I got the same response. But they do claim that "We have addressed your issue and believe that we have answered your question." I kinda disagree with that until 28.3 disappears and I can tune in 31.1!

The ticket status is "waiting for customer". I'm afraid if I don't respond right away they'll close the ticket due to me not responding. But I'd like to give them 7 days to try to fix it.


----------



## ChileHead (Feb 10, 2002)

digitalgreg said:


> I got the same response. But they do claim that "We have addressed your issue and believe that we have answered your question." I kinda disagree with that until 28.3 disappears and I can tune in 31.1!
> 
> The ticket status is "waiting for customer". I'm afraid if I don't respond right away they'll close the ticket due to me not responding. But I'd like to give them 7 days to try to fix it.


I saw the waiting for customer status too! They aren't waiting for me for anything!


----------



## ChileHead (Feb 10, 2002)

Seems to be fixed now! I heard elsewhere it was a station problem, not a TiVo problem.


----------



## atmuscarella (Oct 11, 2005)

Yes I just checked working on everything (Roamio, Premiere & MS Media Center)!!

As Media Center is working I would also assume it was a Fox 31 issue not a TiVo issue.


----------



## digitalgreg (Jan 3, 2014)

Working for me too!
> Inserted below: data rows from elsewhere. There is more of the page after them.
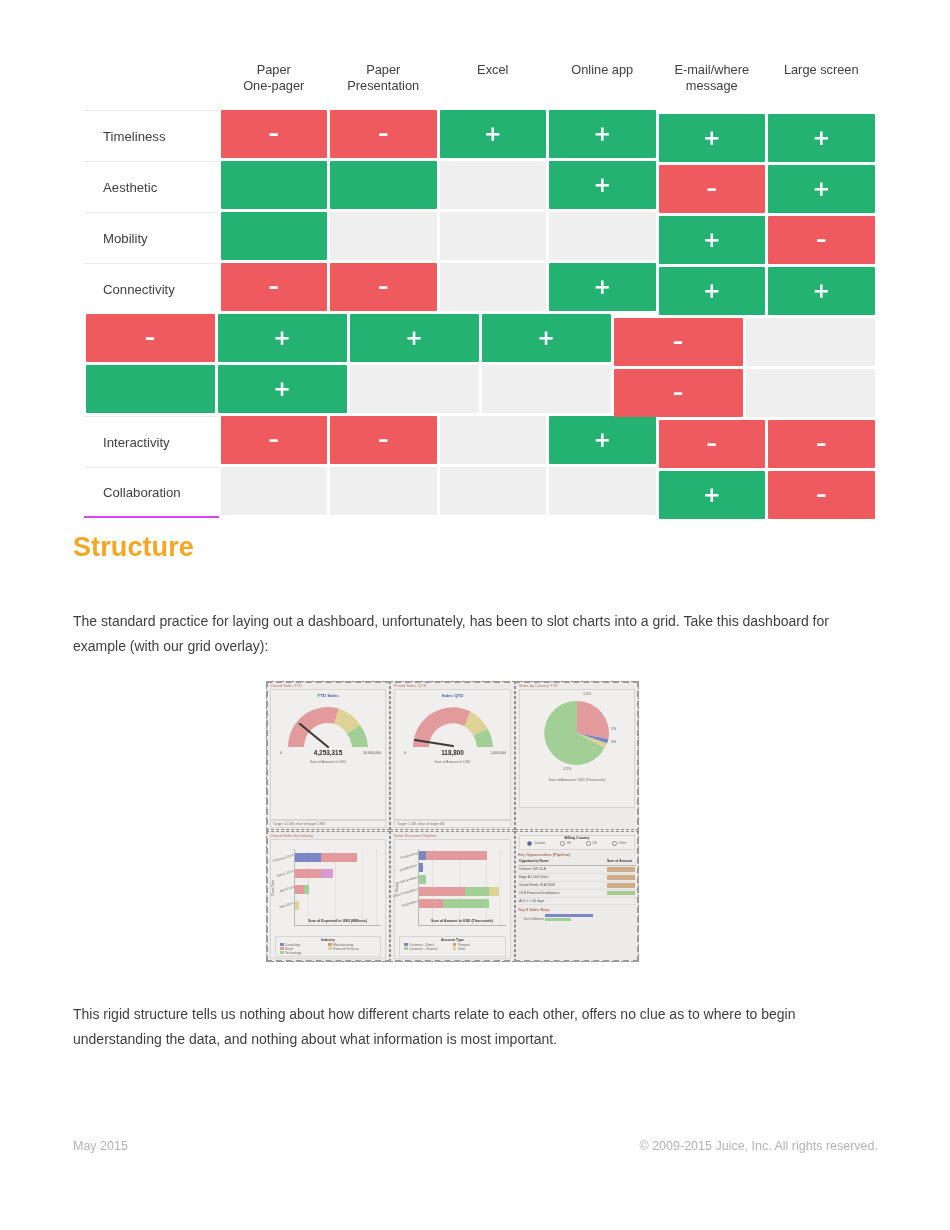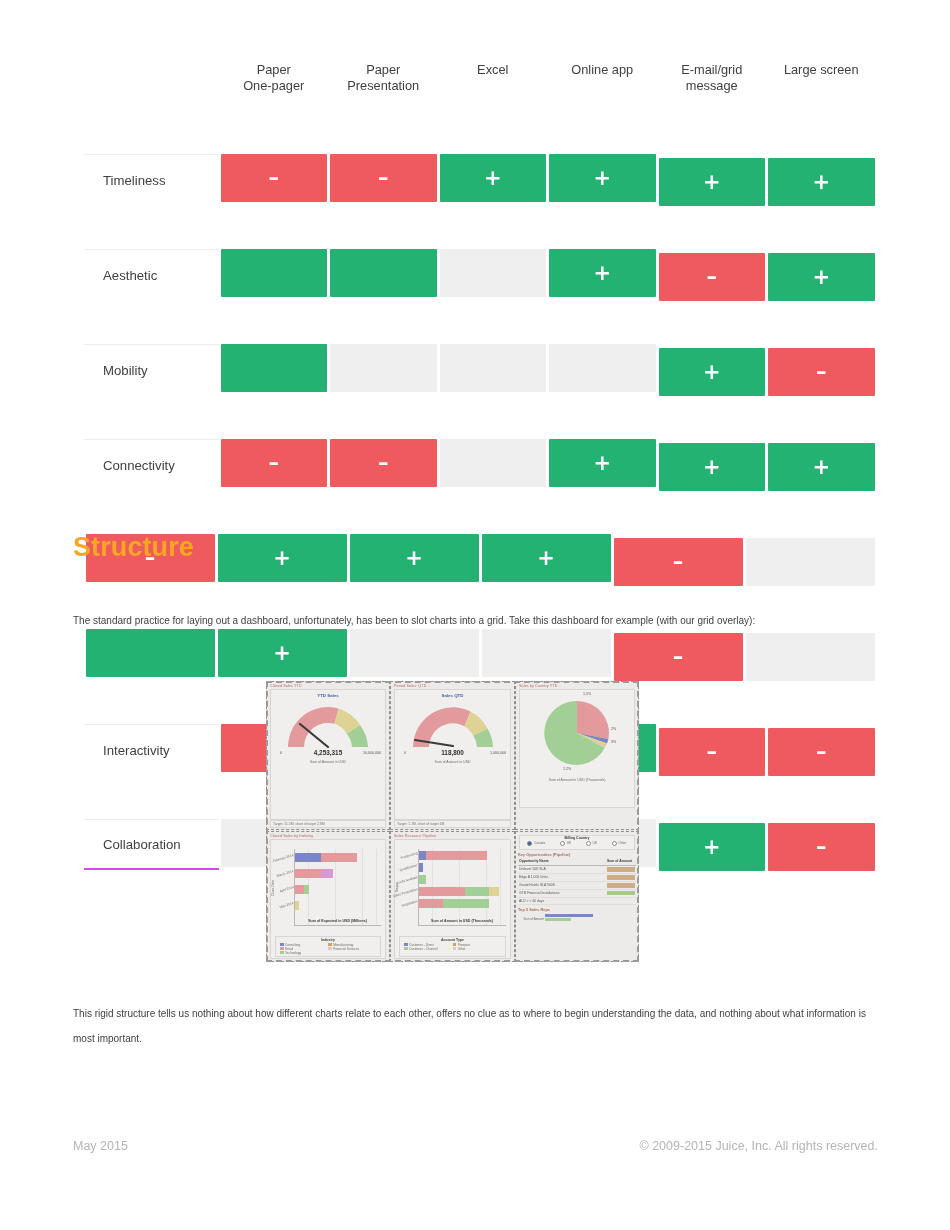--- a/index.html
+++ b/index.html
@@ -13,21 +13,21 @@
   
   .matrix{position:absolute;left:84px;top:62px;width:792px;}
   .mx-head{display:flex;height:48px;align-items:flex-start;}
   .mx-head .corner{width:135px;flex:0 0 135px;}
   .mx-head .ch{
     flex:1 1 0;min-width:0;text-align:center;
     font-size:12.8px;color:#3f3f3f;line-height:15.5px;
     padding:0 3px;box-sizing:border-box;
   }
   .mx-body{position:relative;}
-  .mx-row{display:flex;height:51px;align-items:stretch;margin-top:44px;}
+  .mx-row{display:flex;height:51px;align-items:stretch;}
   .mx-row .rl{
     width:135px;flex:0 0 135px;
     border-top:1px solid #ececec;
     display:flex;align-items:center;
     padding-left:19px;box-sizing:border-box;
     font-size:13.2px;color:#3f3f3f;
   }
   .mx-row:last-child .rl{border-bottom:2px solid #d946ef;}
   .cells{flex:1 1 auto;display:flex;}
   .cellwrap{flex:1 1 0;min-width:0;padding:0 1.5px;box-sizing:border-box;}
@@ -44,21 +44,21 @@
   }
   
   .cells .shift{transform:translateY(4px);}
 
   
   .h2{
     position:absolute;left:73px;top:532px;
     font-size:27px;font-weight:bold;color:#f5a623;letter-spacing:.1px;
   }
   .para{
-    position:absolute;font-size:10px;color:#3f3f3f;line-height:24.5px;
+    position:absolute;font-size:14px;color:#3f3f3f;line-height:24.5px;
   }
   .p1{left:73px;top:609px;width:805px;}
   .p2{left:73px;top:1002px;width:805px;}
   .p3{left:73px;top:1051px;width:805px;}
 
   
   .footer{position:absolute;left:73px;top:1139px;width:805px;
     display:flex;justify-content:space-between;
     font-size:12.5px;color:#b4b4b4;}
 
@@ -171,21 +171,21 @@
         <div>Paper</div>
         <div>Presentation</div>
       </div>
       <div class="ch">
         <div>Excel</div>
       </div>
       <div class="ch">
         <div>Online app</div>
       </div>
       <div class="ch">
-        <div>E-mail/grid</div>
+        <div>E-mail/where</div>
         <div>message</div>
       </div>
       <div class="ch">
         <div>Large screen</div>
       </div>
     </div>
 
     <div class="mx-body" id="matrix-body">
         <div class="mx-row">
           <div class="rl">Timeliness</div>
Although 28.3 still appears in the guide, there's nothing on that channel. I'll just manually remove it from my lineup. Have to say, I'm pretty impressed the issue was fixed as fast as it was!


----------



## unitron (Apr 28, 2006)

TVCricket said:


> 28-3 is the physical channel for FOX Rochester, 31-3 is the display channel.


Do they have a broadcast license from the FCC for both channels/frequencies?

Before digital, were they UHF channel 31?


----------



## atmuscarella (Oct 11, 2005)

unitron said:


> Do they have a broadcast license from the FCC for both channels/frequencies?
> 
> Before digital, were they UHF channel 31?


Rochester Fox 31 was broadcast on frequency 31 in the old analog days. During the analog to digital conversion the analog channel was continued to be broadcast on frequency 31 and the digital channel was broadcast on frequency 28. When the analog channel was finally turned off Fox 31 had the same choice to make as most channels they could move their digital channel to frequency 31 (their known channel number) or continue broadcasting it on frequency 28. They decided to continue broadcasting it on frequency 28 and continued to call it channel 31. So they have not been using frequency 31 since the shut down of their analog station.

For digital OTA broadcast what "channel" your tuner shows a station is does not have to have anything to do with what frequency that channel is actually broadcast on. In Rochester NY it breaks down as follows:


Channels 8.1 & 8.2 are broadcast on frequency 45
Channels 10.1,10.2, & 10.3 are broadcast on frequency 10
Channels 13.1 & 13.2 are broadcast on frequency 13
Channels 21.1, 21.2, & 21.3 are broadcast on frequency 16
Channel 31.1 is broadcast on frequency 28
Channels 42.1, 42.2, & 42.3 are broadcast on frequency 42
Channels 46.1, 46.2, 46.3, 46.4, 46.5, & 46.6 are broadcast on frequency 46
Channels 51.1, 51.2, 51.3, 51.4, 51.5, & 51.6 are broadcast on frequency 23


----------